Navarra: sus gentes y sus culturas

Una vez más he pasado unos días de descanso en Navarra, esta vez en la Navarra Media. Siempre que he estado en ese territorio me he sentido muy bien, me parece un lugar idílico, de paz y sosiego. He escogido como lugar de partida la población de Puente la Reina. Por sus calles medievales siguen pasando los que realizan el Camino de Santiago, pues aquí se juntan el camino aragonés y el francés; sentarse en alguna de sus terrazas y ver pasar el mosaico de personajes te traslada a tiempos pasados donde las gentes ya seguían esta senda para ir al fin del mundo (finisterra). Los motivos para hacer el camino son múltiples y variados, al igual que las gentes que lo hacen; lo mismo te encuentras a una alemana, que lo ha hecho ya tres veces por la admiración que tiene a los paisajes abiertos, que a unos jóvenes japoneses a los que les gusta la cerveza española y los toros.
 
En esta ocasión el recorrido ha ido desde la ciudad romana y medieval de Andelos a la ciudad de Estella, pasando por la fortaleza-templo de Artajona, la siempre atractiva Pamplona (Iruña) y el pueblecito de Alzuza. Pasear por esas calles romanas y medievales, admirando el paso de las diferentes culturas que han ocupado y vivido esos espacios es un placer inmenso. El conocimiento, las tecnologías, los valores, las creencias, los estilos de vida, los comportamientos sociales, las desigualdades, los poderes reales… se muestran constantemente; cuanto hemos avanzado y que poco lo hemos hecho, son mis pensamientos mutantes.
En Estella pasamos de la visita al templo cisterciense San Pedro de la Rúa, con su magnífico claustro, al museo carlista y al Palacio de los Reyes de Navarra. A este último accedimos para ver la muestra pictórica costumbrista de Gustavo de Maeztu, lo que nos permitió comparar su obra con la de Picasso, pero sobre todo vibrar con la fuerza de su pintura, tanto por el dibujo como por los colores empleados, así como conocer que su hermana María fue pionera del feminismo en España.

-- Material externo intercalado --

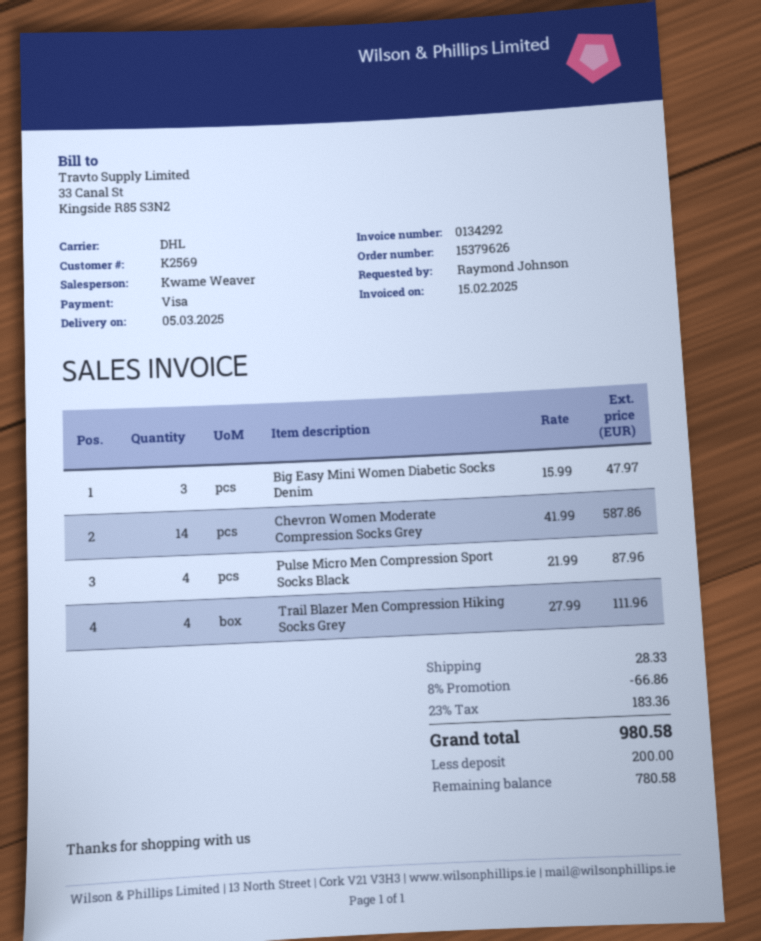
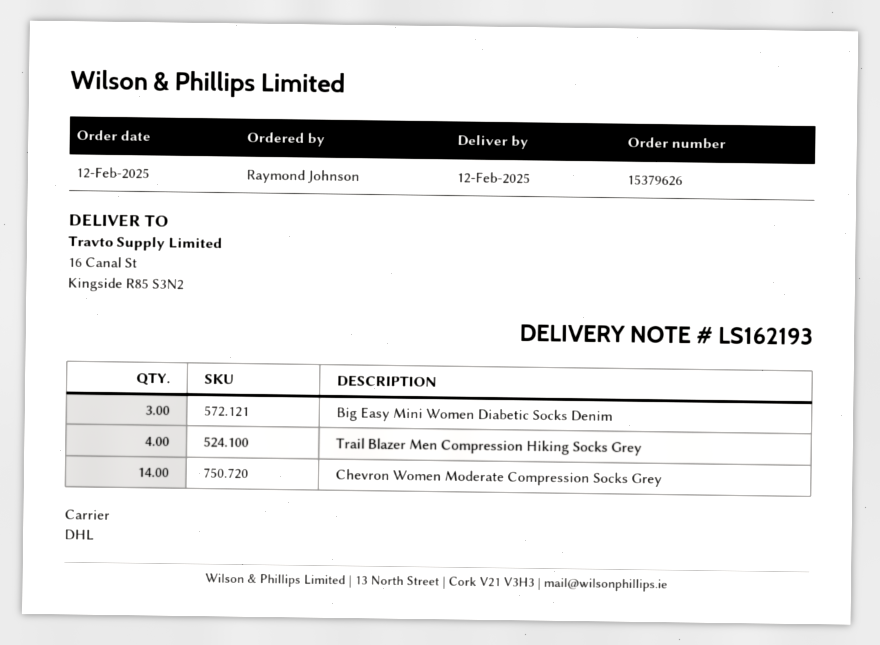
delivery date: 2025-03-05 -> 2025-02-12
Pulse Micro Men Compression Sport Socks Black: 4 -> none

Otro de los lugares descubiertos en esta semana veraniega ha sido el museo de Jorge Oteiza. Otro inusitado placer, ya que allí logras conocer con más profundidad y rigurosidad su obra plástica y su personalidad. La búsqueda de lo oculto, de lo espiritual, fue el sentido de su vida profesional y personal; el abandono de la escultura y su introspección personal a través de la poesía ha sido un gran descubrimiento para mí.

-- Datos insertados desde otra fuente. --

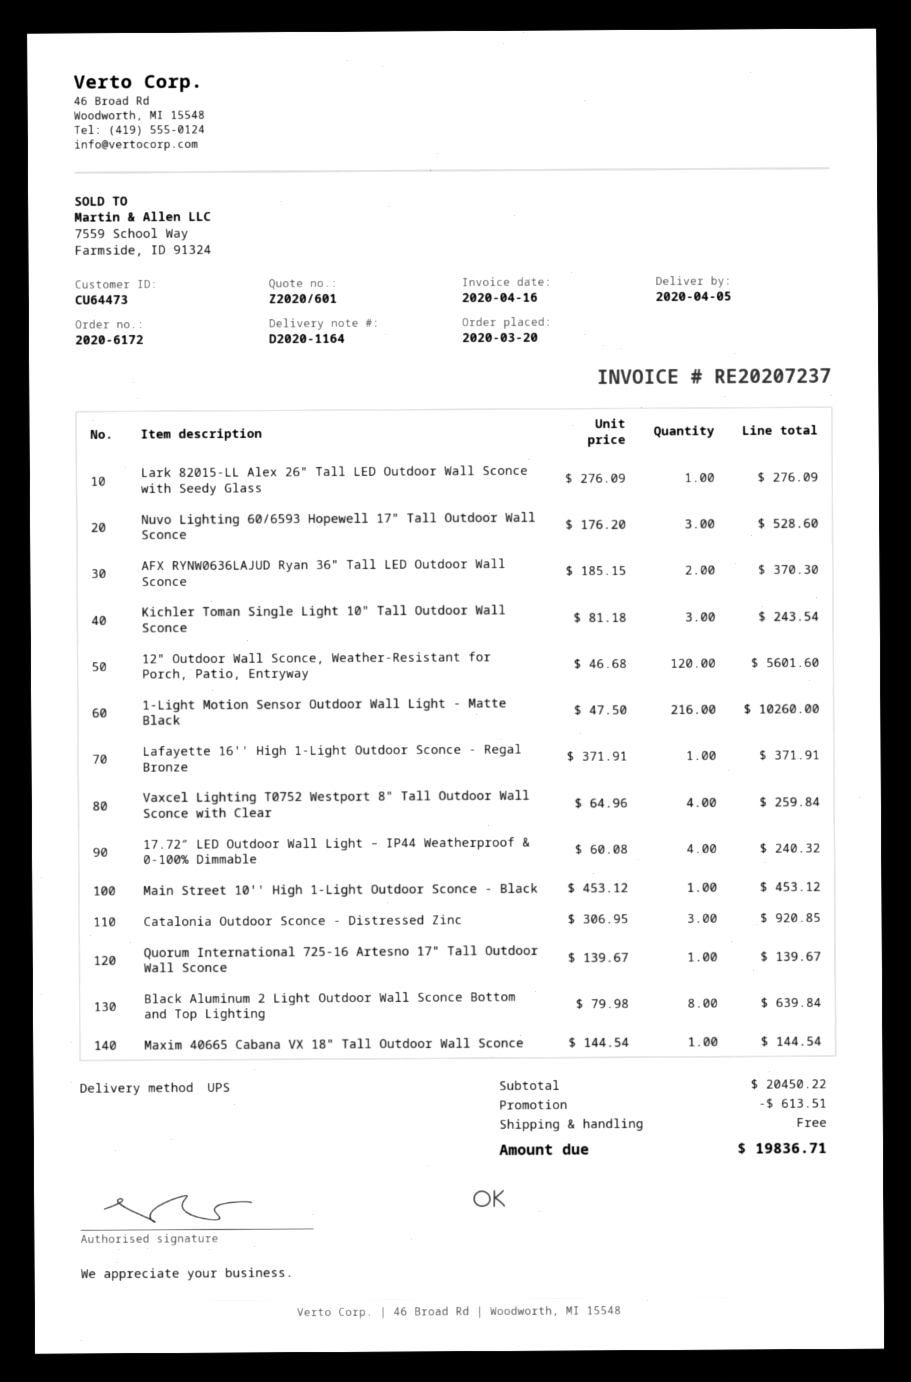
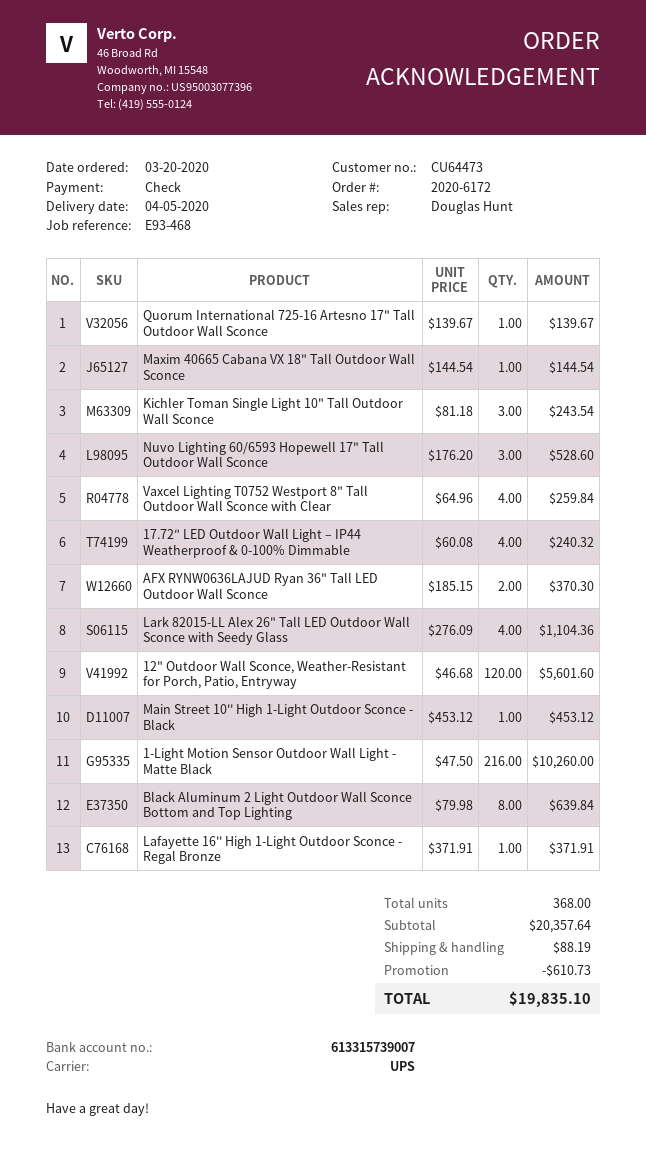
Lark 82015-LL Alex 26" Tall LED Outdoor Wall Sconce with Seedy Glass: 1 x 276.09 = 276.09 -> 4 x 276.09 = 1104.36
Catalonia Outdoor Sconce - Distressed Zinc: 3 x 306.95 = 920.85 -> none
subtotal: 20450.22 -> 20357.64
discount: 613.51 -> 610.73
shipping: 0.00 -> 88.19
total: 19836.71 -> 19835.10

Ya de vuelta a Toledo paramos en Burgos en el museo de la Evolución humana, allí cerramos el círculo de la vida con la mirada en la cultura más ancestral que se conoce al día de hoy, así como la vista puesta en que al final no somos más que células, genes o cromosomas jugando al azar.
P.D. Todo esto no hubiera sido igual sin la presencia de mi compañera Marta, con la que comparto mi vida.